Casey (Kyle Igneczi) discovers his inner drag queen, thanks to his boss (Bradley Campbell) and the glamorous and defiant Miss Tracy (Walter Lee). (Photo courtesy Mike Morgan)

The quirky appeal of ‘The Legend of Georgia McBride’

ARNOLD WAYNE JONES | Executive Editor
jones@dallasvoice.com
Casey (Kyle Igneczi) is a lovable loser. He struggles to make a living in the Florida Panhandle while his wife Jo (Sky Williams) works as a waitress. She tolerates and even encourages his dream of being a performer, but realities are setting in: The rent is due, they are about to have a baby, and he spends more money in his costumes as an Elvis impersonator than he ever hopes of bringing in, working for nonexistent tips at a beachside club run by a sad-sack redneck (Bradley Campbell). Casey loses his gig when the boss hires his cousin, a drag queen named Miss Tracy (Walter Lee) to mount a new show in a last-ditch effort to save the club.
The Legend of Georgia McBride is an apt companion piece to Uptown Players’ most recent production, The Full Monty. Both are about financially out-of-luck men who hesitantly but inescapably embark on a course that proves ultimately lucrative, but actually become acts of passion, of defiance, of empowerment. In Monty, they strip naked; in McBride, Casey is conscripted into becoming a drag queen.
The latter is a better premise, believe it or not, and this show is ripe with great one-liners, engaging characters and the energy of an actual drag show. The playwright, Matthew Lopez, has a sitcom-y sensibility, but that’s not a bad thing; only the complication — when Jo finds out what Casey has really been up to — smacks of predictable contrivance. But the jokes are solid and the production a charming lark.
Director Bruce R. Coleman has cast the show well, with Campbell mining priceless comic bits from minimal dialogue (he goes from glum announcer to flamboyant impresario hilariously), and Chris Herrero as the bitchy diva queen Anorexia Nervosa captures that oh-no-she-di’int chica head bop to perfection. But the standouts are Igneczi and Lee.

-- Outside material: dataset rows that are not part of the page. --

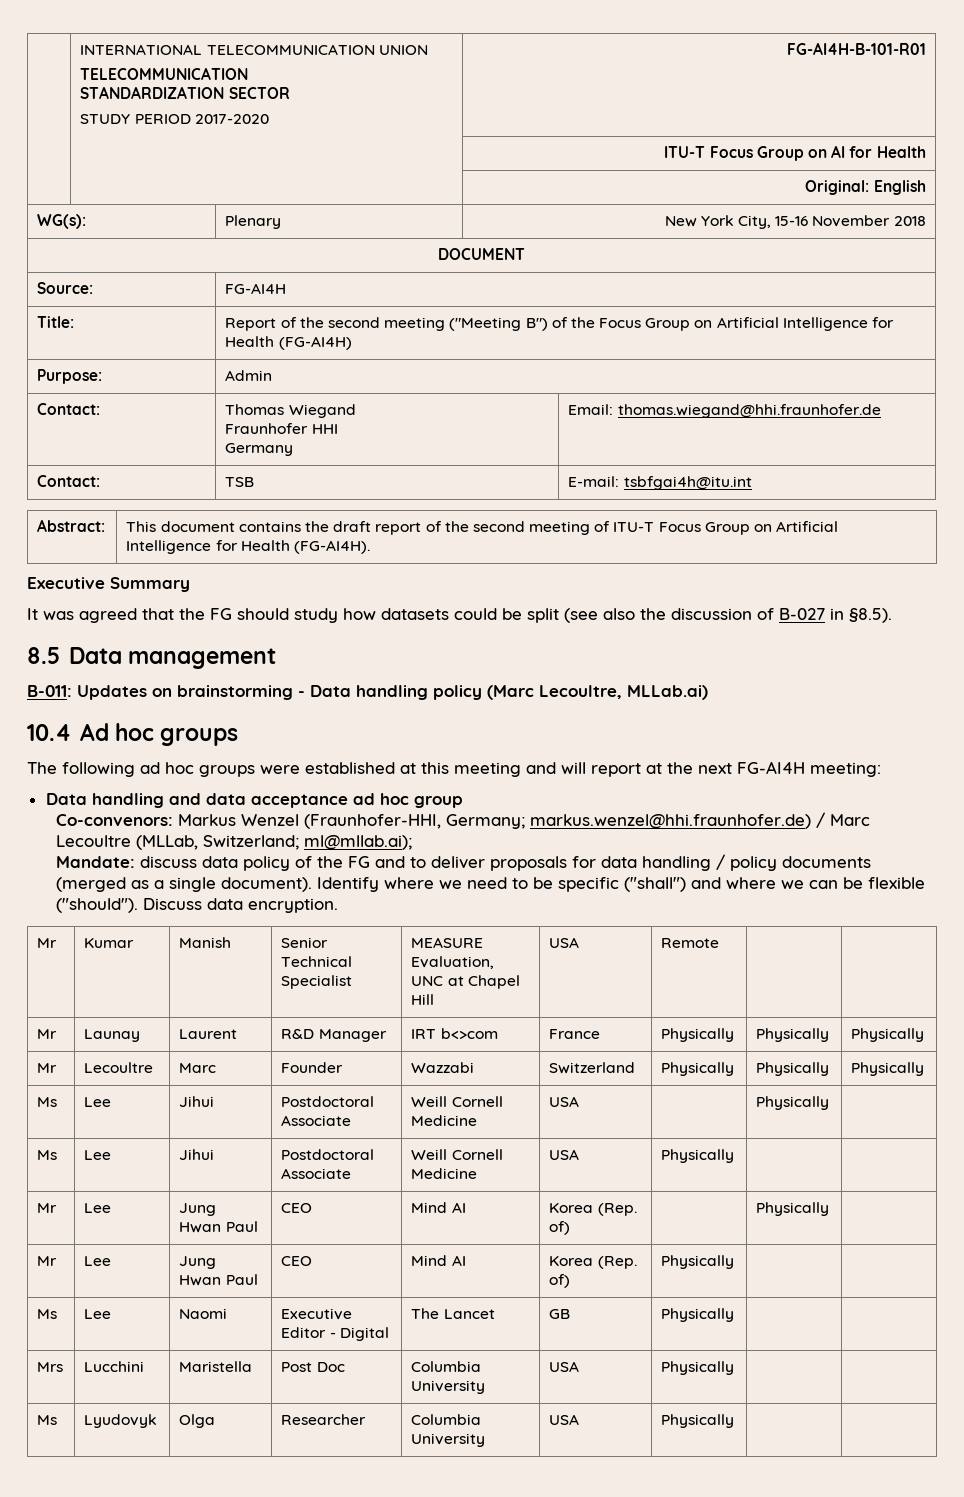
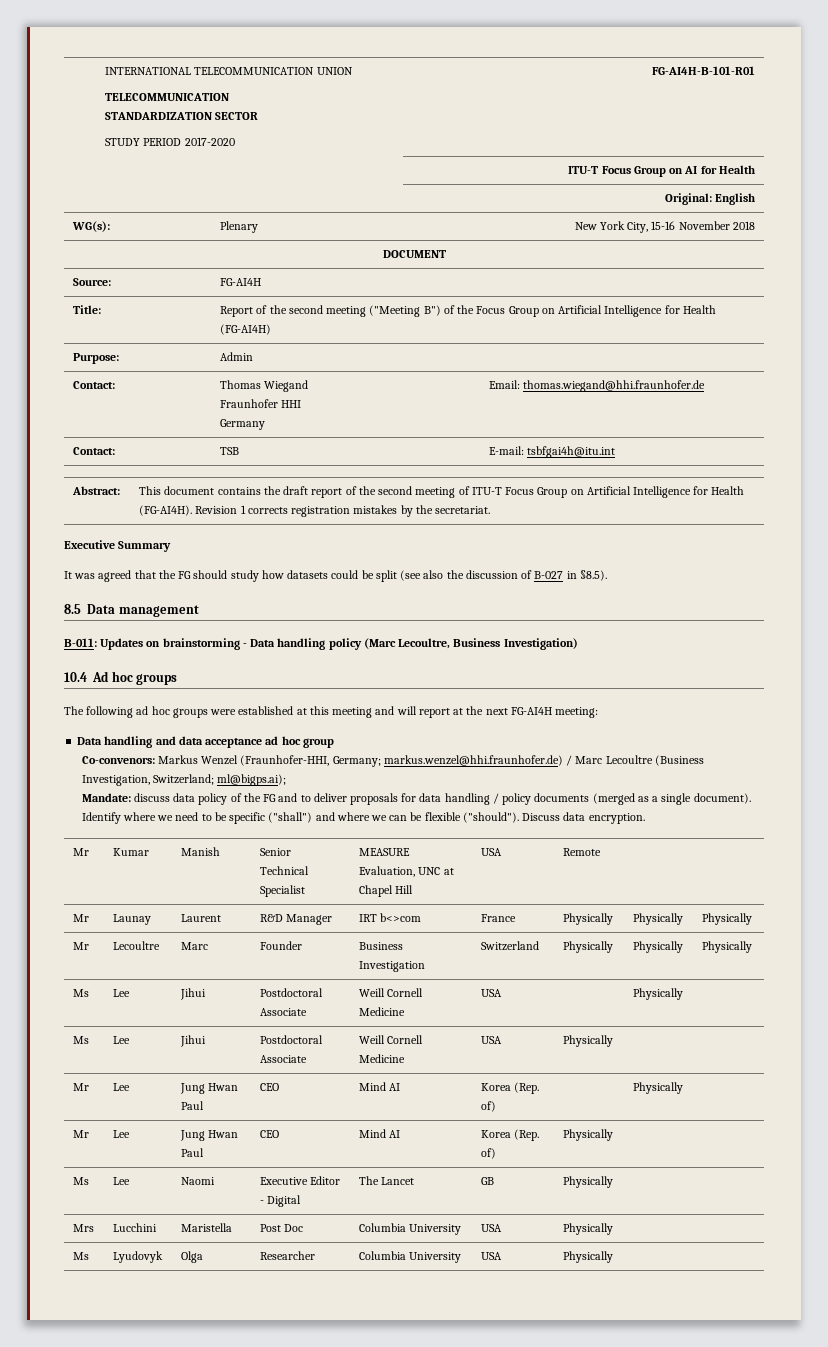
- Abstract: | This document contains the draft report of the second meeting of ITU-T Focus Group on Artificial Intelligence for Health (FG-AI4H).
+ Abstract: | This document contains the draft report of the second meeting of ITU-T Focus Group on Artificial Intelligence for Health (FG-AI4H). Revision 1 corrects registration mistakes by the secretariat.
- B-011: Updates on brainstorming - Data handling policy (Marc Lecoultre, MLLab.ai)
+ B-011: Updates on brainstorming - Data handling policy (Marc Lecoultre, Business Investigation)
- Co-convenors: Markus Wenzel (Fraunhofer-HHI, Germany; markus.wenzel@hhi.fraunhofer.de) / Marc Lecoultre (MLLab, Switzerland; ml@mllab.ai);
+ Co-convenors: Markus Wenzel (Fraunhofer-HHI, Germany; markus.wenzel@hhi.fraunhofer.de) / Marc Lecoultre (Business Investigation, Switzerland; ml@bigps.ai);
- Mr | Lecoultre | Marc | Founder | Wazzabi | Switzerland | Physically | Physically | Physically
+ Mr | Lecoultre | Marc | Founder | Business Investigation | Switzerland | Physically | Physically | Physically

In the last few years, Igneczi has established himself as one of the most promising leading-man types on local stages. He’s fiercely likeable as Casey, a bundle of energetic nerves and open-faced vulnerability. His progression from defeated artist to Tootsie-like star feels earned and evolutionary. Lee, who not only acts and sings but appears in clubs as actual drag queen Jada Fox, is the go-to talent for cross-dressing roles but has proven over and over his acting chops as well. He sets the tone for the play’s Big Moral Lesson — that drag is not about men prancing around in frocks for fun but borne of a culture of self-realization and the essence of what we call gay Pride — with heart, but not mawkishness.
The show itself delights. While the ending stretches out a tad too long, the finale is well worth is — a Mamma Mia-esque hit parade of disco numbers lip synched and twerked with panache. Shantay, you all can stay.